(Itemized modification records)
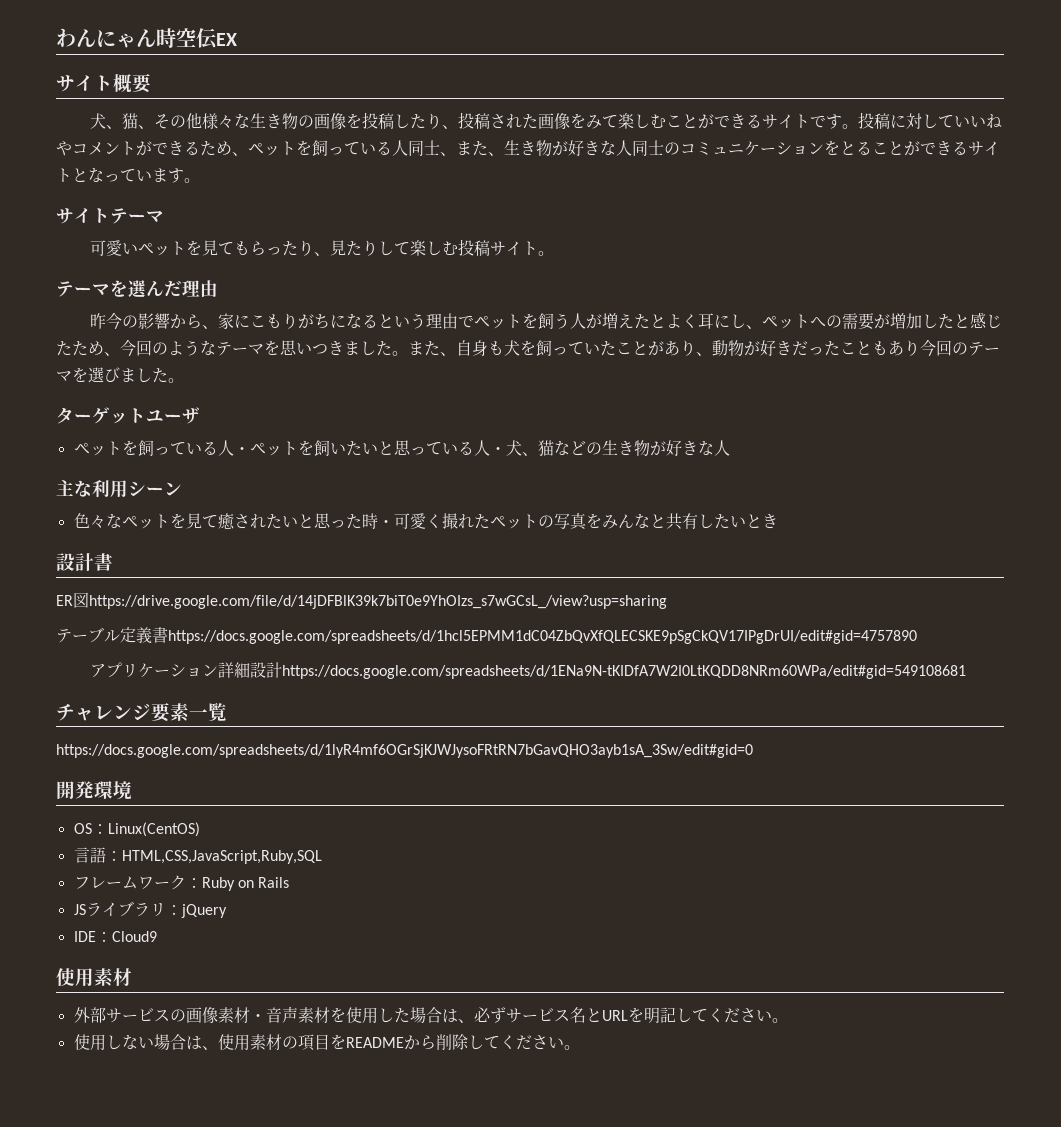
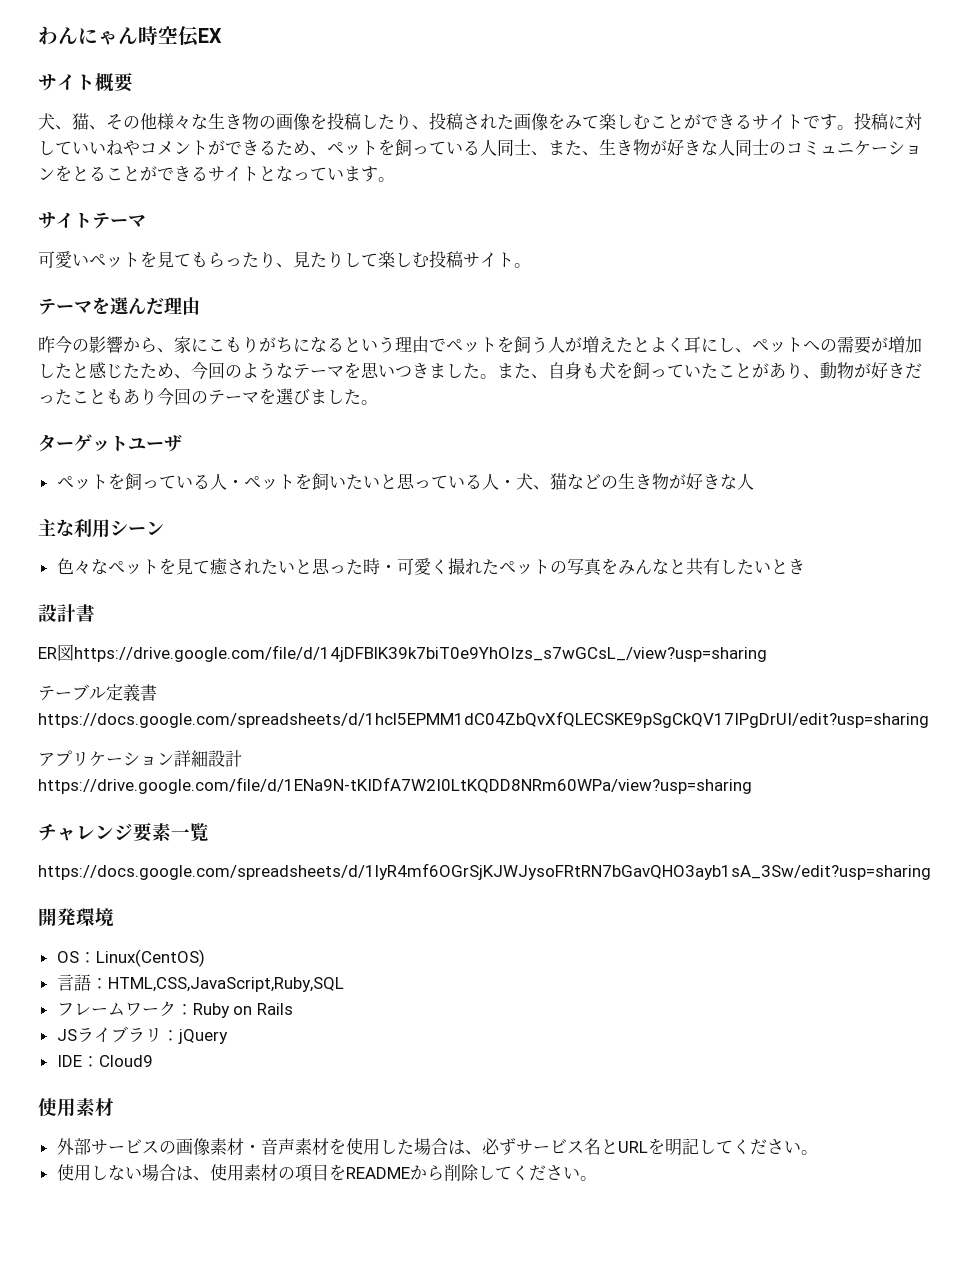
- テーブル定義書https://docs.google.com/spreadsheets/d/1hcl5EPMM1dC04ZbQvXfQLECSKE9pSgCkQV17IPgDrUI/edit#gid=4757890
+ テーブル定義書https://docs.google.com/spreadsheets/d/1hcl5EPMM1dC04ZbQvXfQLECSKE9pSgCkQV17IPgDrUI/edit?usp=sharing
- アプリケーション詳細設計https://docs.google.com/spreadsheets/d/1ENa9N-tKIDfA7W2I0LtKQDD8NRm60WPa/edit#gid=549108681
+ アプリケーション詳細設計https://drive.google.com/file/d/1ENa9N-tKIDfA7W2I0LtKQDD8NRm60WPa/view?usp=sharing
- https://docs.google.com/spreadsheets/d/1lyR4mf6OGrSjKJWJysoFRtRN7bGavQHO3ayb1sA_3Sw/edit#gid=0
+ https://docs.google.com/spreadsheets/d/1lyR4mf6OGrSjKJWJysoFRtRN7bGavQHO3ayb1sA_3Sw/edit?usp=sharing

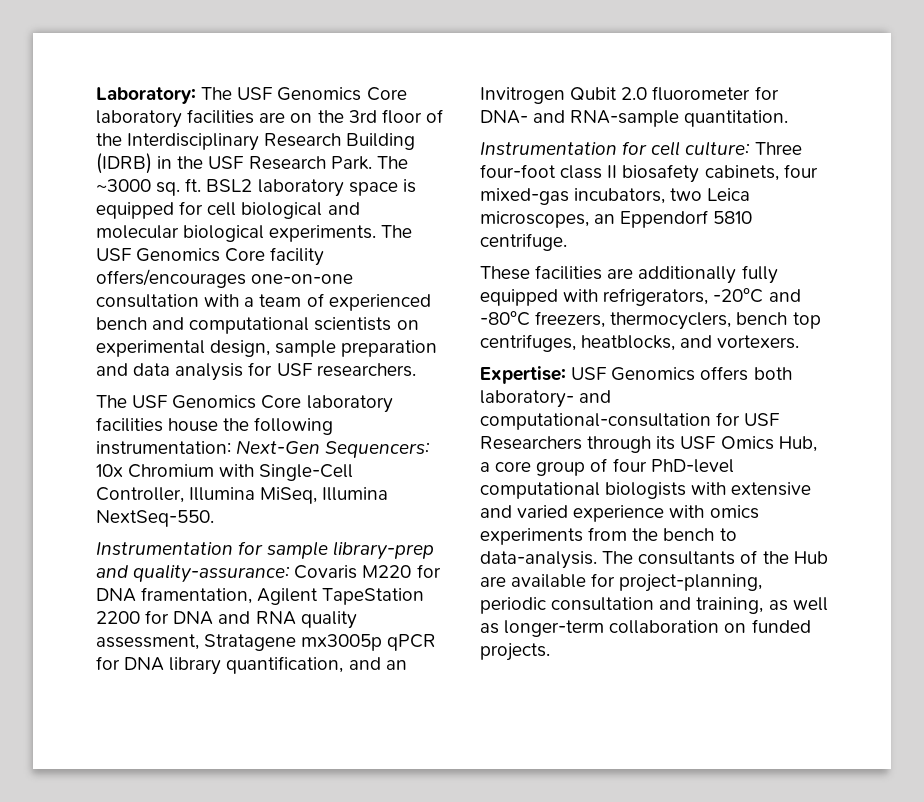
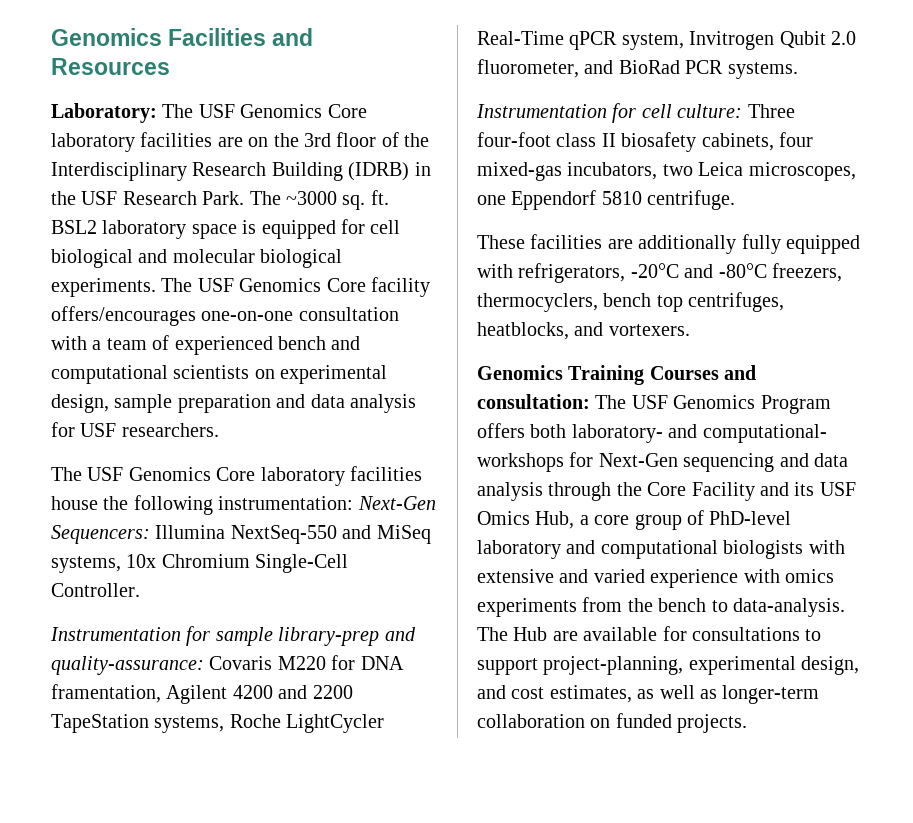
+ Genomics Facilities and Resources
- The USF Genomics Core laboratory facilities house the following instrumentation: Next-Gen Sequencers: 10x Chromium with Single-Cell Controller, Illumina MiSeq, Illumina NextSeq-550.
+ The USF Genomics Core laboratory facilities house the following instrumentation: Next-Gen Sequencers: Illumina NextSeq-550 and MiSeq systems, 10x Chromium Single-Cell Controller.
- Instrumentation for sample library-prep and quality-assurance: Covaris M220 for DNA framentation, Agilent TapeStation 2200 for DNA and RNA quality assessment, Stratagene mx3005p qPCR for DNA library quantification, and an Invitrogen Qubit 2.0 fluorometer for DNA- and RNA-sample quantitation.
+ Instrumentation for sample library-prep and quality-assurance: Covaris M220 for DNA framentation, Agilent 4200 and 2200 TapeStation systems, Roche LightCycler Real-Time qPCR system, Invitrogen Qubit 2.0 fluorometer, and BioRad PCR systems.
- Instrumentation for cell culture: Three four-foot class II biosafety cabinets, four mixed-gas incubators, two Leica microscopes, an Eppendorf 5810 centrifuge.
+ Instrumentation for cell culture: Three four-foot class II biosafety cabinets, four mixed-gas incubators, two Leica microscopes, one Eppendorf 5810 centrifuge.
- Expertise: USF Genomics offers both laboratory- and computational-consultation for USF Researchers through its USF Omics Hub, a core group of four PhD-level computational biologists with extensive and varied experience with omics experiments from the bench to data-analysis.
+ Genomics Training Courses and consultation: The USF Genomics Program offers both laboratory- and computational- workshops for Next-Gen sequencing and data analysis through the Core Facility and its USF Omics Hub, a core group of PhD-level laboratory and computational biologists with extensive and varied experience with omics experiments from the bench to data-analysis.
- The consultants of the Hub are available for project-planning, periodic consultation and training, as well as longer-term collaboration on funded projects.
+ The Hub are available for consultations to support project-planning, experimental design, and cost estimates, as well as longer-term collaboration on funded projects.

Task objective:
Would you repeat the entries exactly, keeping the images out?

Exercise result:
- テーブル定義書https://docs.google.com/spreadsheets/d/1hcl5EPMM1dC04ZbQvXfQLECSKE9pSgCkQV17IPgDrUI/edit#gid=4757890
+ テーブル定義書https://docs.google.com/spreadsheets/d/1hcl5EPMM1dC04ZbQvXfQLECSKE9pSgCkQV17IPgDrUI/edit?usp=sharing
- アプリケーション詳細設計https://docs.google.com/spreadsheets/d/1ENa9N-tKIDfA7W2I0LtKQDD8NRm60WPa/edit#gid=549108681
+ アプリケーション詳細設計https://drive.google.com/file/d/1ENa9N-tKIDfA7W2I0LtKQDD8NRm60WPa/view?usp=sharing
- https://docs.google.com/spreadsheets/d/1lyR4mf6OGrSjKJWJysoFRtRN7bGavQHO3ayb1sA_3Sw/edit#gid=0
+ https://docs.google.com/spreadsheets/d/1lyR4mf6OGrSjKJWJysoFRtRN7bGavQHO3ayb1sA_3Sw/edit?usp=sharing

+ Genomics Facilities and Resources
- The USF Genomics Core laboratory facilities house the following instrumentation: Next-Gen Sequencers: 10x Chromium with Single-Cell Controller, Illumina MiSeq, Illumina NextSeq-550.
+ The USF Genomics Core laboratory facilities house the following instrumentation: Next-Gen Sequencers: Illumina NextSeq-550 and MiSeq systems, 10x Chromium Single-Cell Controller.
- Instrumentation for sample library-prep and quality-assurance: Covaris M220 for DNA framentation, Agilent TapeStation 2200 for DNA and RNA quality assessment, Stratagene mx3005p qPCR for DNA library quantification, and an Invitrogen Qubit 2.0 fluorometer for DNA- and RNA-sample quantitation.
+ Instrumentation for sample library-prep and quality-assurance: Covaris M220 for DNA framentation, Agilent 4200 and 2200 TapeStation systems, Roche LightCycler Real-Time qPCR system, Invitrogen Qubit 2.0 fluorometer, and BioRad PCR systems.
- Instrumentation for cell culture: Three four-foot class II biosafety cabinets, four mixed-gas incubators, two Leica microscopes, an Eppendorf 5810 centrifuge.
+ Instrumentation for cell culture: Three four-foot class II biosafety cabinets, four mixed-gas incubators, two Leica microscopes, one Eppendorf 5810 centrifuge.
- Expertise: USF Genomics offers both laboratory- and computational-consultation for USF Researchers through its USF Omics Hub, a core group of four PhD-level computational biologists with extensive and varied experience with omics experiments from the bench to data-analysis.
+ Genomics Training Courses and consultation: The USF Genomics Program offers both laboratory- and computational- workshops for Next-Gen sequencing and data analysis through the Core Facility and its USF Omics Hub, a core group of PhD-level laboratory and computational biologists with extensive and varied experience with omics experiments from the bench to data-analysis.
- The consultants of the Hub are available for project-planning, periodic consultation and training, as well as longer-term collaboration on funded projects.
+ The Hub are available for consultations to support project-planning, experimental design, and cost estimates, as well as longer-term collaboration on funded projects.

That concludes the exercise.